It’s long been said that words are powerful, able to build up or cut down an idea in a heartbeat. Everything we create begins with a thought that is then communicated through words, actions or an image. With our health, it is valuable to consider that what we speak is what we create.
So what is the language of health?
Since our children were born, Randall and I have spoken to them as we would with anybody; we haven’t altered our words and speech to reflect a ‘baby language’ as we know that children are capable of absorbing language very easily. Just look at how preschoolers chatter in two or three languages when their home is a blend of cultures.
Importantly, I recognise that my primary responsibility in mentoring my kids is to teach them to think constructively, to ask questions and to be deliberate in what they say and do. It’s a core value I learned growing up with fore thinking parents. How do Randall and I do that, especially in terms of educating our children about health? Well one way is that we look at language and coin our own terms. We recognise that much of the language used to communicate ‘health’ is incongruent in it’s origin to what a person is wanting to accomplish. Indeed the language used today is directed towards a sick care health approach, if you can use ‘sick’ and ‘health’ in the same sentence. The language is incongruent at best!

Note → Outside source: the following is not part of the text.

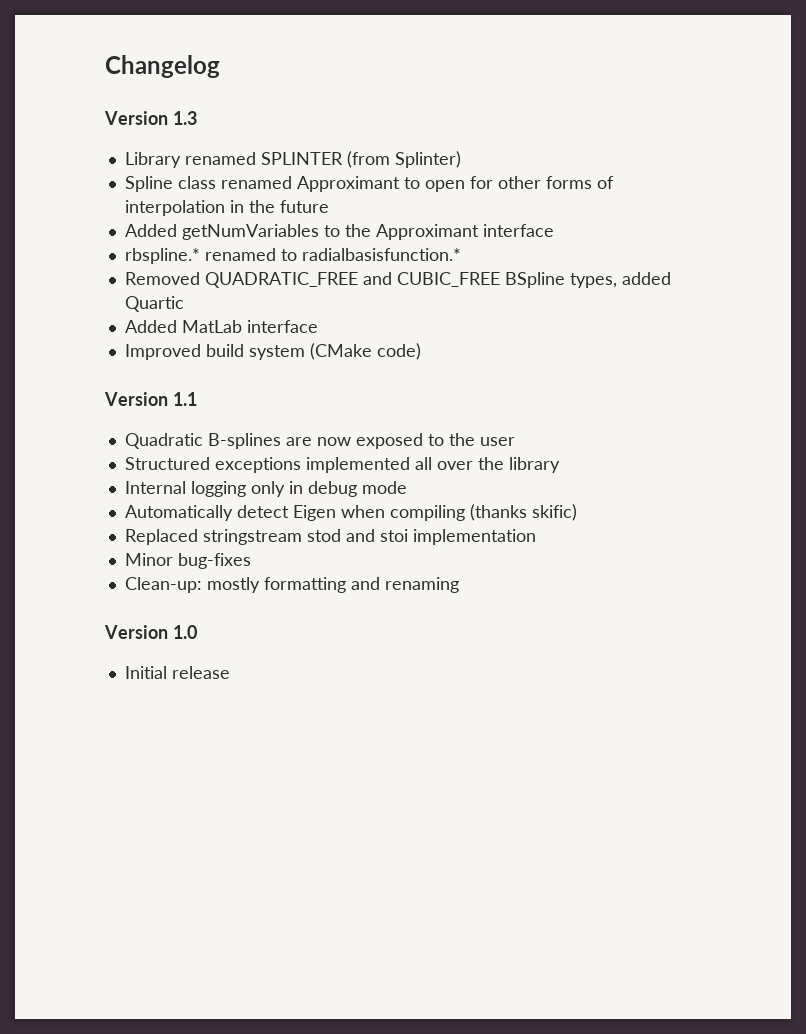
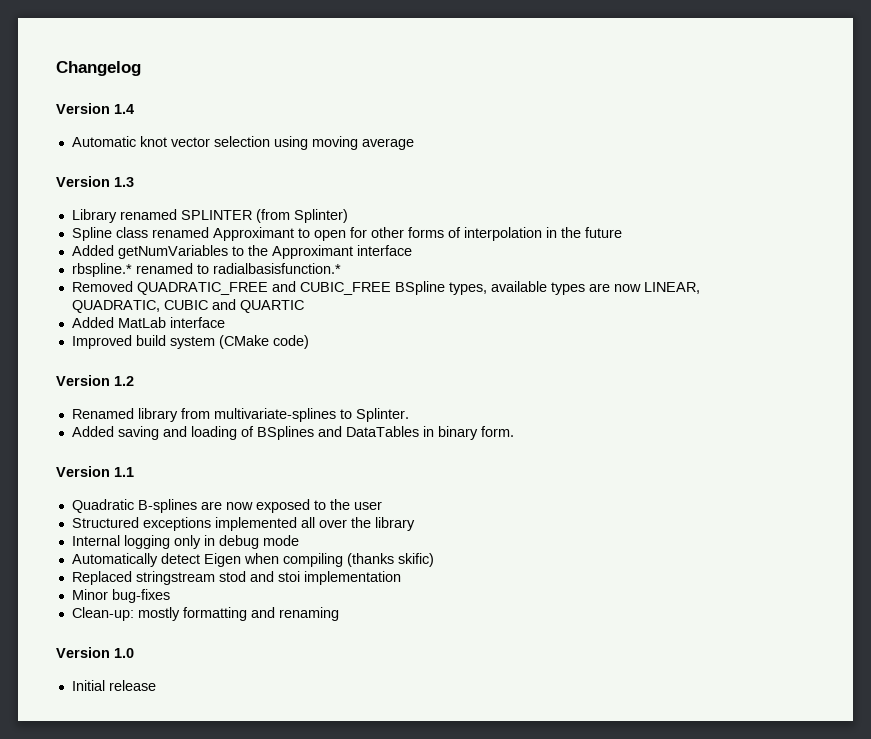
(220, 66) none -> [56,103,134,114] [71,136,414,150] // Version 1.4 // Automatic knot vector selection using moving average
[621,272,671,285] [124,296,184,312] added Quartic -> [490,281,700,295] [71,299,304,313] available types are now LINEAR, QUADRATIC, CUBIC and QUARTIC
(421, 351) none -> [56,375,134,386] [71,408,409,422] [71,426,514,440] // Version 1.2 // Renamed library from multivariate-splines to Splinter. // Added saving and loading of BSplines and DataTables in binary form.

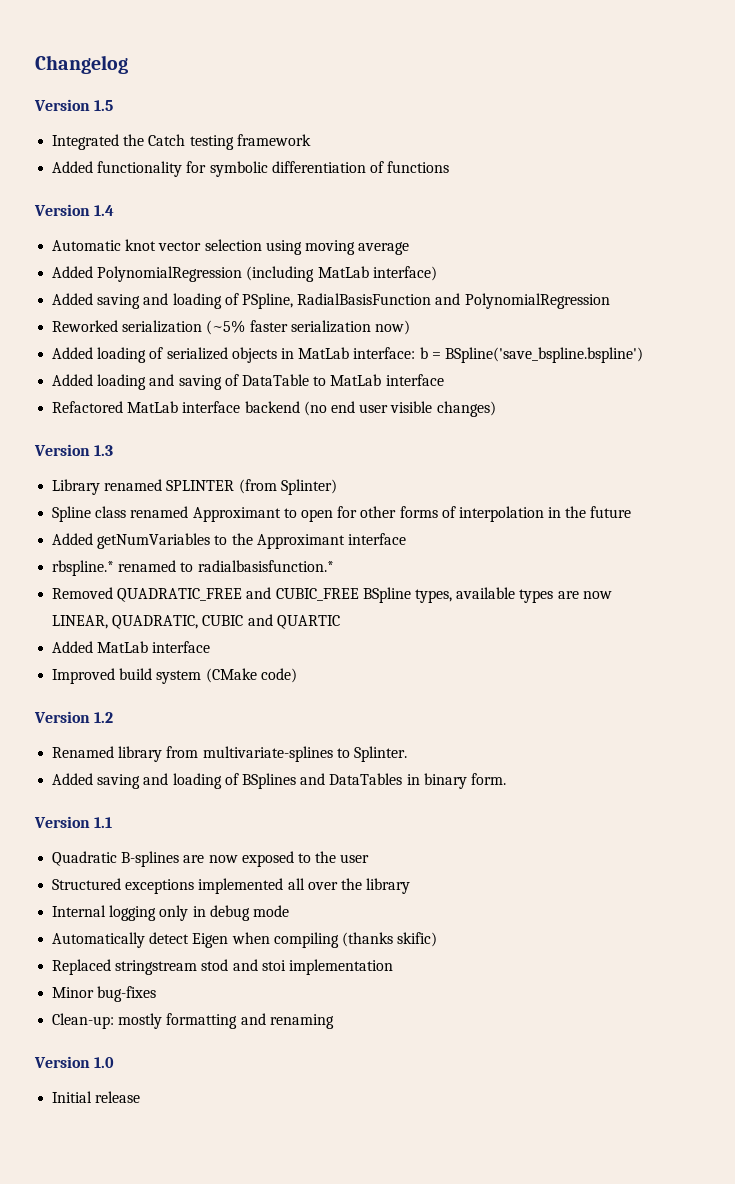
(141, 68) none -> [34,99,114,111] [52,134,311,150] [52,161,450,177] // Version 1.5 // Integrated the Catch testing framework // Added functionality for symbolic differentiation of functions
(414, 144) none -> [52,266,437,282] [52,293,610,309] [52,320,410,335] [52,347,643,363] [52,374,444,390] [52,401,496,417] // Added PolynomialRegression (including MatLab interface) // Added saving and loading of PSpline, RadialBasisFunction and PolynomialRegression // Reworked serialization (~5% faster serialization now) // Added loading of serialized objects in MatLab interface: b = BSpline('save_bspline.bspline') // Added loading and saving of DataTable to MatLab interface // Refactored MatLab interface backend (no end user visible changes)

Sometimes that means others do a double-take when they hear our family’s conversations, but it’s worth it for the difference it makes having children that are empowered in their health.
Let me show you the common process many people walk through in terms of their health:
‘Feeling’
It’s common for people to describe their health in terms of how they feel. Can you see the word ‘fee’ in there? Stay with me on this. We pay a big price for our mechanistic view of health: during their lifetime a person utilising this understanding of health will consume an average of 46,000 pills by the age of 75. The fee is one’s life; people pay dutifully with their lives as they buy into the perception of health being about how they ‘feel’.
Instead, our family chooses to look at health from a functional perspective. Can you see that life is a lot more ‘fun’ when you realise your body is an intelligent being, constantly communicating with itself via your nerve system (the master communicating system in the body) to enable you to express health? You are indeed a self-healing, self-regulating and self-regenerating organism constantly adapting to the environment in which you live.
‘Diagnosis’
If you use a mechanistic approach, when you ‘feel bad’ you will more than likely go to a doctor for a diagnosis. What do you get?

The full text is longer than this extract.